We see the consequence of Adam and Eve’s disobedience to God, in verses 22-23 of the same third chapter of Genesis:

22Then the LORD God said, “Behold, the man has become like one of us in knowing good and evil. Now, lest he reach out his hand and take also of the tree of life and eat, and live forever—” 23therefore the LORD God sent him out from the garden of Eden to work the ground from which he was taken.      – Genesis 3:22-23 (ESV)     

Adam and Eve were told that they would surely die if they ate from the tree, commonly called the tree of knowledge of Good and Evil or Tree of Life? Having done so, Adam and Eve were not only expelled from the Garden of Eden, they had brought the judgement of death upon themselves and their descendants. Once Adam and Eve broke God’s rule, all members of the human race became like the Peter Pan character. But not severed from their shadow, but severed from the Holy Spirit. While the scriptures have no Wendy to sew things up, we do have a way to repair what has been broken. Jesus Christ came to the world to repair the tear in our spiritual fabric, to restore our souls, to bring that joy again to those who have inherited the judgment of sin.

To better understand God’s solution for the problem of sin, let us now talk about the Human trinity. Let us recall from Genesis 1, that we were made in God’s image, verse 26:

26Then God said, “Let us make man[a] in our image, after our likeness               – Genesis 1:26 (ESV)  

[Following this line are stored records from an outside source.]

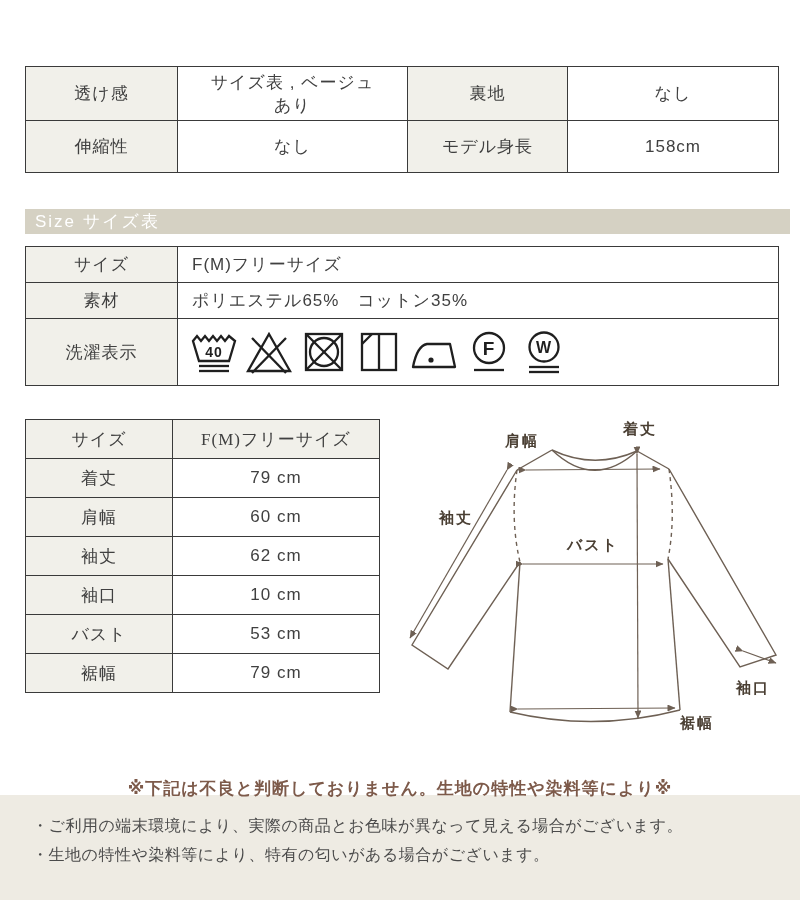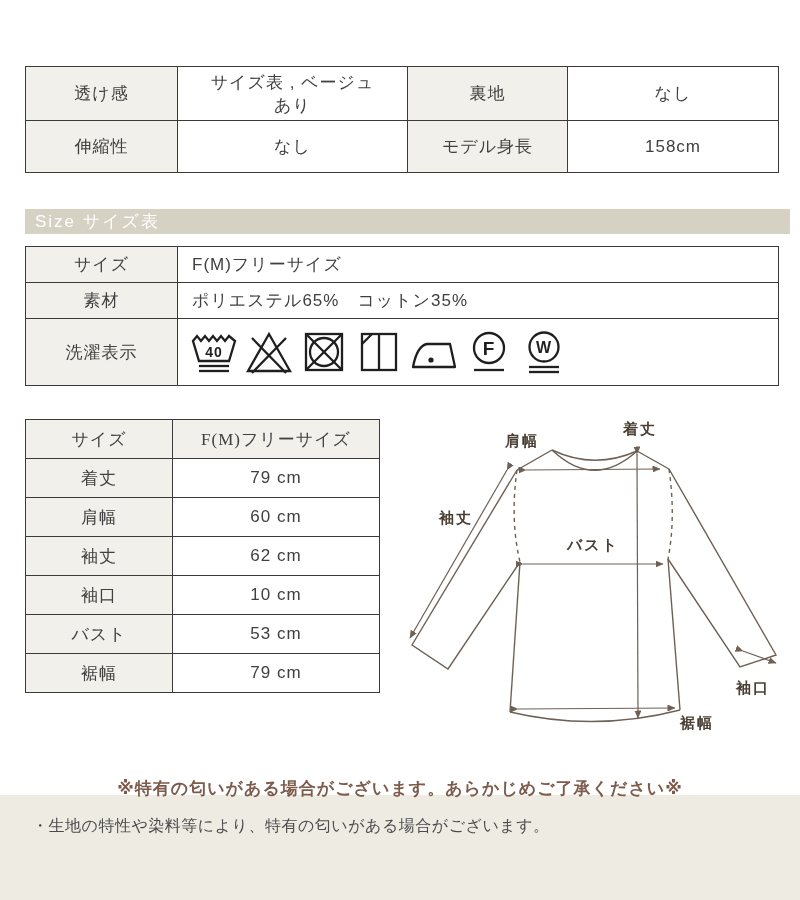--- a/index.html
+++ b/index.html
@@ -230,7 +230,7 @@
     <text x="305" y="318" text-anchor="middle">裾幅</text>
   </svg>
 
-  <div class="note-title">※特有の匂いがある場合がございます。あらかじめご了承ください※</div>
+  <div class="note-title">※下記は不良と判断しておりません。生地の特性や染料等により※</div>
   <div class="note-panel">
     <div class="note-line">・生地の特性や染料等により、特有の匂いがある場合がございます。</div>
   </div>

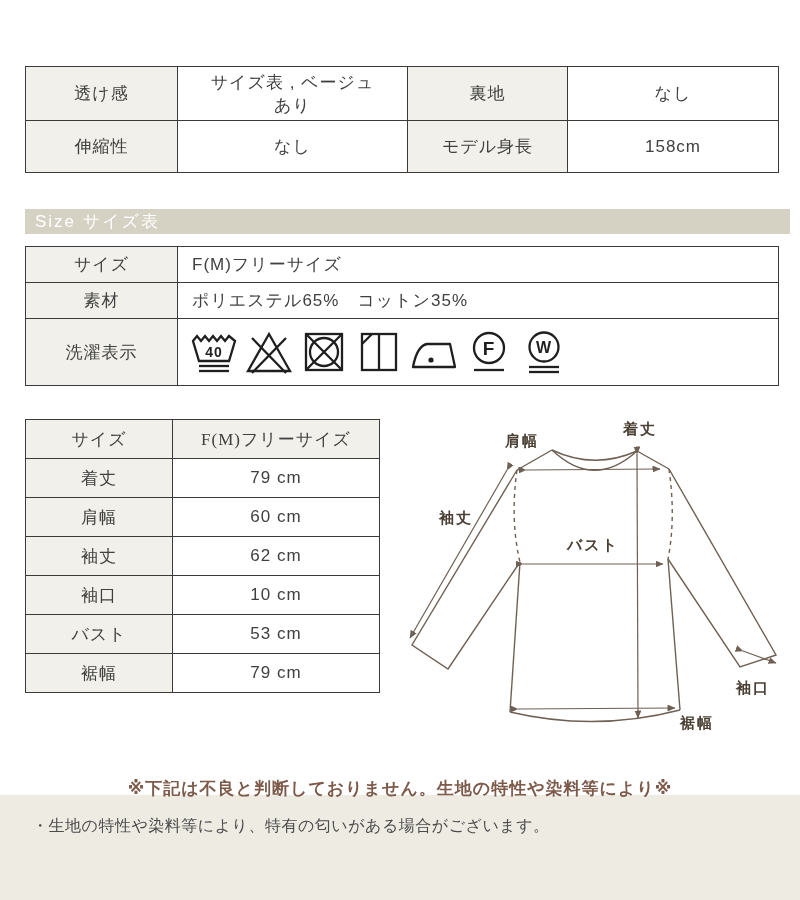--- a/index.html
+++ b/index.html
@@ -232,6 +232,7 @@
 
   <div class="note-title">※下記は不良と判断しておりません。生地の特性や染料等により※</div>
   <div class="note-panel">
+    <div class="note-line">・ご利用の端末環境により、実際の商品とお色味が異なって見える場合がございます。</div>
     <div class="note-line">・生地の特性や染料等により、特有の匂いがある場合がございます。</div>
   </div>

If we are made in God’s image, it is not hard to understand that God gave us three aspects of our character, a Human trinity as described in  1 Thessalonians 5:23 (ESV):  

 23Now may the God of peace himself sanctify you completely, and may your whole spirit and soul and body be kept blameless at the coming of our Lord Jesus Christ.  

We see that the Human trinity consists of the body, soul and spirit. Spirit exists like Peter Pan’s shadow, severed from us by the sin of Eden once the human race having eaten of the tree of knowledge became aware of good and evil and the consequences of choice. God provided us with a way to reconnect with the Holy Spirit, by confessing our sins and receiving the gift of salvation through Jesus and eternal life through the Holy Spirit. The proof and the promise may be found in John 20:20-23 (ESV):

 

20 When he had said this, he showed them his hands and his side. Then the disciples were glad when they saw the Lord. 21 Jesus said to them again, “Peace be with you. As the Father has sent me, even so I am sending you.” 22 And when he had said this, he breathed on them and said to them, “Receive the Holy Spirit. 23 If you forgive the sins of any, they are forgiven them; if you withhold forgiveness from any, it is withheld.”

Trinity of God and Trinity of Man

 

Dr. Clarence Larkin in his book, Rightly Dividing the Word expands on the Human trinity mentioned in 1 Thessalonians, by describing the three as follows:

The human body touches the material world through the five senses of sight, smell, hearing, taste and touch.

And the gates to the soul are imagination, conscience, memory, reason and the affections.

The spirit receives impressions of outward and material things through the soul. The spiritual faculties of the spirit are faith, hope, reverence, prayer and worship.

To understand God, we must receive the Holy Spirit by faith and trust in God, as we see in 1 Corinthians 2:9-11 (ESV):

 

9But, as it is written,

“What no eye has seen, nor ear heard,
nor the heart of man imagined,
what God has prepared for those who love him”—

 10these things God has revealed to us through the Spirit. For the Spirit searches everything, even the depths of God. 11For who knows a person’s thoughts except the spirit of that person, which is in him? So also no one comprehends the thoughts of God except the Spirit of God.

Let us therefore pray that be find the faith to trust God’s Plan for Salvation, Reconciliation and Sanctification, through confession of sin, trust in our Lord Jesus Christ and acceptance of the Holy Spirit.

Let us pray…

Closing Hymn: # 1 Holy, Holy, Holy! Lord God Almighty

Benediction (2 Corinthians 13:14): The grace of the Lord Jesus Christ and the love of God and the fellowship of the Holy Spirit be with you all.